Ohio saw that the right to control your own health choices and bodily autonomy is clear, conspicuous, and easily understood.
That’s why Issue 1, which would have made it harder to enshrine abortion rights into the Ohio Constitution, was overwhelmingly defeated, just as other anti-abortion ballot initiatives were voted down in red and purple states like Michigan, Kentucky, and Kansas in 2022.
And that’s why today, the forces and factors that went into the shocking victory in Ohio for abortion rights are poised to play a decisive role in the 2024 elections.
Ohio voters from across the political spectrum recognized that abortion bans have nothing to do with women’s health and everything to do with the power some politicians want to retain over women’s lives, their futures, and their bodily autonomy.
No one wants to live in that kind of society — or see their daughters, granddaughters, nieces, or loved ones have to grow up under those conditions.
Voters turned out in record numbers, with 57% voting against the measure, a victory margin of almost 430,000 votes out of more than 3 million cast. Even Ohioans who hadn’t voted in 2022 came out in the summer heat to stand up for their rights and values.
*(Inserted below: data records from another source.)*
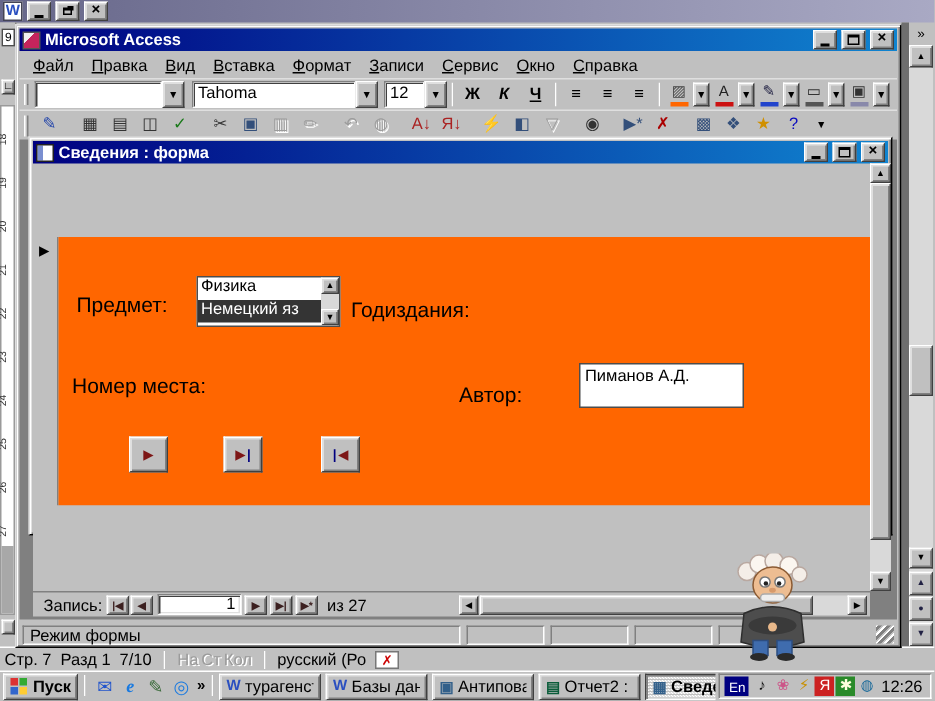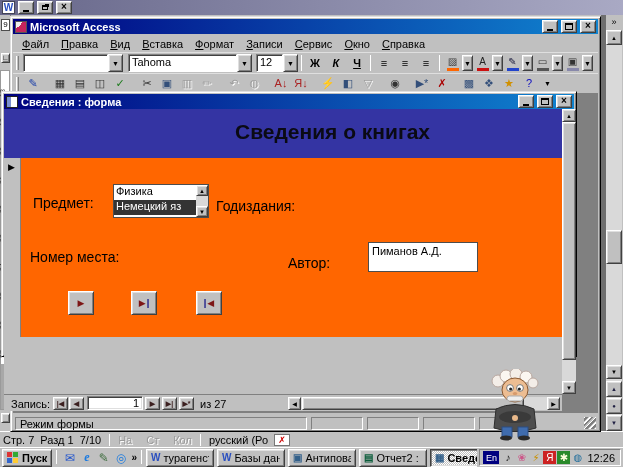"Сведения : форма" div.abs { left: 1px -> 19px }
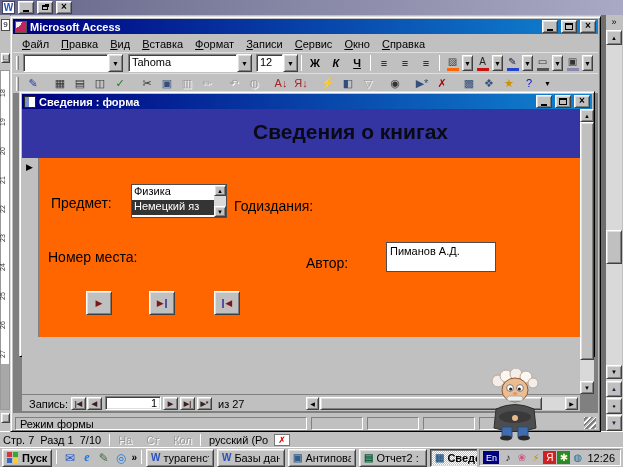"Сведения о книгах" div.abs { html: <div> <span>Сведения о книгах</span> </div> -> none }
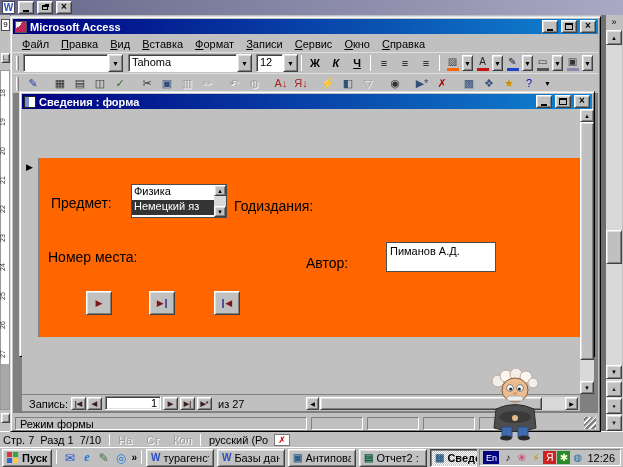"На" span { gap: 14px -> 2px }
According to Democratic pollster Celinda Lake, “In the early vote alone, there were 30,000 voters who voted in (the) election that hadn’t voted in 2022, and they were largely women and African American women.”
The test for 2024 is whether those voters will stay engaged in Ohio and across the country. I believe they will.
There’s tremendous energy at the grassroots level to work for the change we need to see in the priorities our lawmakers set — and the ones they ignore. In the year since the Supreme Court overturned Roe v. Wade, 14 states have made abortion illegal, and many more are considering abortion restrictions and bans that make it difficult, if not impossible, to obtain abortion care.
The Ohio vote shows the power of grassroots action, coalition-building, and common-sense conversations about the issues that matter.
After the results came in from Ohio, abortion-rights advocates in Arizona filed a ballot measure to protect those rights in the Arizona Constitution. A 15-week abortion ban was signed into law by then-Gov. Doug Ducey, a Republican. At the same time, those pushing for a near-total ban on abortions appealed a court ruling preventing doctors from being prosecuted under a law that’s been on the books since Arizona was a territory.
“We’re just one bad court decision away from a total abortion ban that carries prison time for doctors,” said Arizona Gov. Katie Hobbs, a Democrat who focused on abortion rights during her 2022 campaign.
The need to codify abortion rights into state law couldn’t be more precise, and the stakes in the 2024 election couldn’t be higher. Arizona is just one of a handful of battleground states that could determine the outcome of the presidential election — with a Senate race on the ballot that could determine party control.
And in Ohio, the abortion-rights coalition that beat Issue 1 remains in place to make a difference in abortion-rights defender Sen. Sherrod Brown’s reelection campaign.
Abortion will be on the ballot in 2024, from the presidential campaign on down. And so will contraception — as regulatory and court decisions that make over-the-counter care more available, candidates are campaigning to enact more restrictions on that access.
The political decisions being made to control women’s bodily autonomy will directly affect those who are already facing the worst discrimination and obstacles to accessing health care. States with the most restrictive abortion bans have some of the highest rates of Black maternal death — as much as 38% greater than in states without abortion restrictions.
A new coalition of values-based voters is emerging, challenging old political assumptions and building centers of strength and effectiveness. Ohio showed us what’s possible. Now it’s up to us to show what’s next.
Christian F. Nunes is president of the National Organization for Women (now.org), a feminist, nonprofit, social-welfare organization.